While Google provides some high-level guidelines on BigQuery performance in these scenarios, we don’t provide consistent metrics on how the above factors can impact performance. This repository seeks to create benchmarks to address questions with quantitative data and a higher level of confidence, allowing more definitive answers when interacting with customers.

While this repository is intended to continue growing, it currently includes the following benchmarks:

File Loader Benchmark

The File Loader benchmark measures the affect of file properties on performance when loading files into BigQuery tables. Files are created using a combination of properties such as file type, compression type, number of columns, column types (such as 100% STRING vs 50% STRING/ 50% NUMERIC), number of files, and the size of files. Once the files are created, they are loaded into BigQuery tables.

Benchmark Parameters

Specifc file parameters are used in this project for performance testing. While the list of parameters is growing, the current list of paramters and values is as follows:

File Type:

  • Avro
  • CSV
  • JSON
  • Parquet

Compression:

  • gzip (for CSV and JSON)
  • snappy (for AVRO)

Number of columns:

  • 10
  • 100
  • 1000

Column Types:

  • String-only
  • 50% String / 50% NUMERIC
  • 10% String / 90% NUMERIC

Number of files:

  • 1
  • 100
  • 1000
  • 10000

Target Data Size (Size of the BigQuery staging table used to generate each file):

  • 10MB
  • 100MB
  • 1GB
  • 2GB

These parameters are used to create combinations of file types stored on in a bucket on GCS. An example of a file prefix generated from the above list of file parameters is: fileType=csv/compression=none/numColumns=10/columnTypes=100_STRING/numFiles=100/tableSize=10MB/* . This prefix holds 100 uncompressed CSV files, each generated from a 10 MB BigQuery staging table with 10 string columns. The tool loads the 100 CSV files with this prefix to a BigQuery table and records the performance to create a benchmark.

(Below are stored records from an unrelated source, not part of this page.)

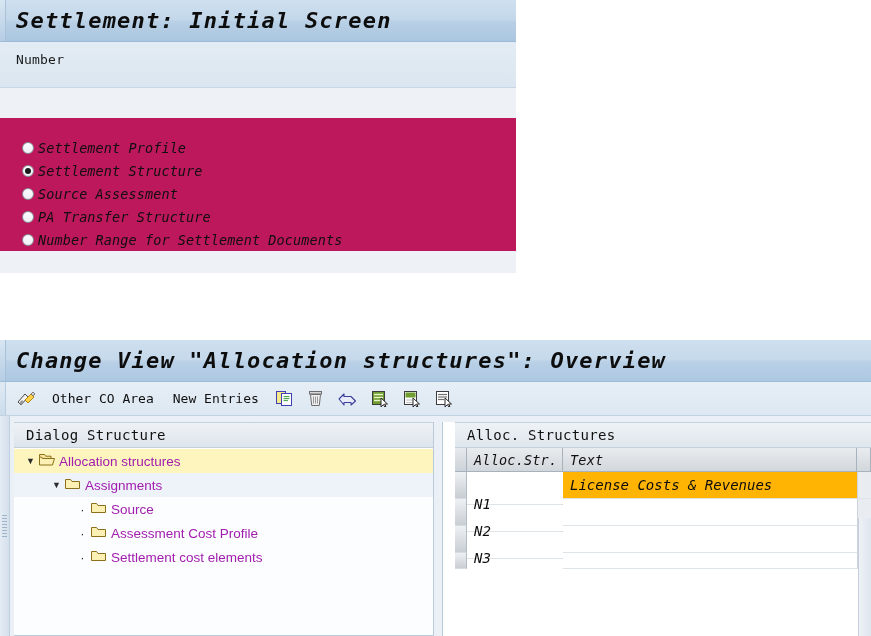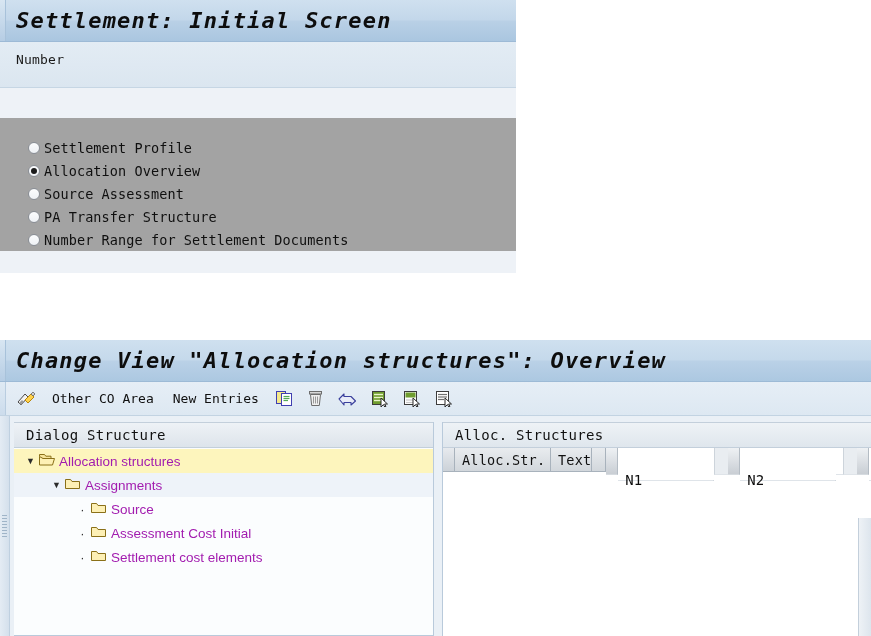--- a/index.html
+++ b/index.html
@@ -42,22 +42,23 @@
     background: linear-gradient(to bottom,#e3ecf4,#dbe6f0);
     border-bottom: 1px solid #c6d6e4;
     display:flex; align-items:flex-start;
     padding: 10px 0 0 16px;
   }
   .choose-label {
     font-size: 13px; color:#1a1a1a; letter-spacing:0.2px;
   }
   .win1-gap { height: 30px; background:#eef2f7; }
   .win1-body {
-    background: #a3a3a3;
-    padding: 18px 0 0 24px;
+    background: #be185d;
+    padding: 18px 0 0 18px;
+    font-style: italic;
   }
   .radio-row {
     display:flex; align-items:center;
     height: 23px;
     padding-left: 4px;
   }
   .radio-mark {
     width: 12px; height: 12px; border-radius: 50%;
     border: 1px solid #8a8f96;
     background: linear-gradient(to bottom,#fbfcfd,#eef1f5);
@@ -169,30 +170,31 @@
   }
   .folder { margin: 0 4px 0 2px; flex:none; }
   .tree-label { font-size: 13.5px; color:#a21caf; }
 
   
   .table-panel {
     flex:1; margin: 6px 0 0 8px;
     background:#fff;
     display:flex; flex-direction:column; overflow:hidden;
     border-left:1px solid #b9cadb;
+    padding-left:12px;
   }
   .table-caption {
     height: 26px;
     background: linear-gradient(to bottom,#eef2f6,#dfe6ed);
     border-top: 1px solid #c3cfdb;
     border-bottom: 1px solid #c3cfdb;
     display:flex; align-items:center; padding-left: 12px;
     font-size: 14px; color:#101010; letter-spacing:0.3px;
   }
-  .grid { flex:1; display:flex; background:#fff; }
+  .grid { flex:1; display:flex; flex-direction:column; background:#fff;font-style:italic; }
   .grid-head { display:flex; height: 24px; background:#d7dce1; }
   .gh-sel {
     width: 12px; flex:none;
     background: linear-gradient(to bottom,#e7eaee,#ccd2d8);
     border-right:1px solid #a8b2bc; border-bottom:1px solid #a8b2bc;
   }
   .gh-cell {
     display:flex; align-items:center;
     padding-left: 7px;
     background: linear-gradient(to bottom,#e9ecef,#d2d7dc);
@@ -249,21 +251,21 @@
     <div class="win1-gap"></div>
     <div class="win1-body">
 
       <div class="radio-row">
         <span class="radio-mark"></span>
         <span class="radio-label">Settlement Profile</span>
       </div>
 
       <div class="radio-row">
         <span class="radio-mark checked"></span>
-        <span class="radio-label">Allocation Overview</span>
+        <span class="radio-label">Settlement Structure</span>
       </div>
 
       <div class="radio-row">
         <span class="radio-mark"></span>
         <span class="radio-label">Source Assessment</span>
       </div>
 
       <div class="radio-row">
         <span class="radio-mark"></span>
         <span class="radio-label">PA Transfer Structure</span>
@@ -415,21 +417,21 @@
             <span class="tree-label">Source</span>
           </div>
 
           <div class="tree-row lvl2">
             <span class="bullet">·</span>
             <span class="folder">
               <svg width="16" height="13" viewBox="0 0 16 13">
                 <path d="M0.5 2.5 L0.5 11.5 L14.5 11.5 L14.5 4.5 L7 4.5 L5.6 2.5 Z" fill="#fdf0b5" stroke="#8a7018" stroke-width="1" stroke-linejoin="round"></path>
               </svg>
             </span>
-            <span class="tree-label">Assessment Cost Initial</span>
+            <span class="tree-label">Assessment Cost Profile</span>
           </div>
 
           <div class="tree-row lvl2">
             <span class="bullet">·</span>
             <span class="folder">
               <svg width="16" height="13" viewBox="0 0 16 13">
                 <path d="M0.5 2.5 L0.5 11.5 L14.5 11.5 L14.5 4.5 L7 4.5 L5.6 2.5 Z" fill="#fdf0b5" stroke="#8a7018" stroke-width="1" stroke-linejoin="round"></path>
               </svg>
             </span>
             <span class="tree-label">Settlement cost elements</span>
@@ -446,20 +448,21 @@
           <div class="grid-head">
             <div class="gh-sel"></div>
             <div class="gh-cell col-key">Alloc.Str.</div>
             <div class="gh-cell col-text">Text</div>
             <div class="gh-cell col-tail"></div>
           </div>
 
           <div class="grid-row selected">
             <div class="gr-sel"></div>
             <div class="gr-cell key col-key">N1</div>
+            <div class="gr-cell text col-text">License Costs &amp; Revenues</div>
             <div class="gr-tail"></div>
           </div>
 
           <div class="grid-row">
             <div class="gr-sel"></div>
             <div class="gr-cell key col-key">N2</div>
             <div class="gr-cell text col-text"></div>
             <div class="gr-tail"></div>
           </div>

In the future, a parameter for slot type will be added with values for communal and reserved. In addition, ORC will be added as a value for file type, and struct/ array types will be added to the values for column types.

Federated Query Benchmark

The federated query benchmark quantifies the difference in performance between queries on federated (external) and managed BigQuery tables. A variety of queries ranging in complexity will be created. These queries will be run on managed BigQuery tables and federated Google Cloud Storage files (including AVRO, CSV, JSON, and PARQUET) of identical schemas and sizes. The files created for the File Loader Benchmark will be reused here to run external queries on and to create BQ Managed tables with.

Benchmark Parameters

Parameters for this benchmark will include the type of table, type of query, and the table properties.

Table Type:

  • BQ_MANAGED: Tables located within and managed by BigQuery.
  • EXTERNAL: Data located in GCS files, which are used to create a temporary external table for querying.

Query Type:

  • SIMPLE_SELECT_*: Select all columns and all rows.
  • SELECT_ONE_STRING: Select the first string field in the schema. All schemas used in the benchmark contain at least one string field.
  • SELECT_50_PERCENT: Select the first 50% of the table's fields.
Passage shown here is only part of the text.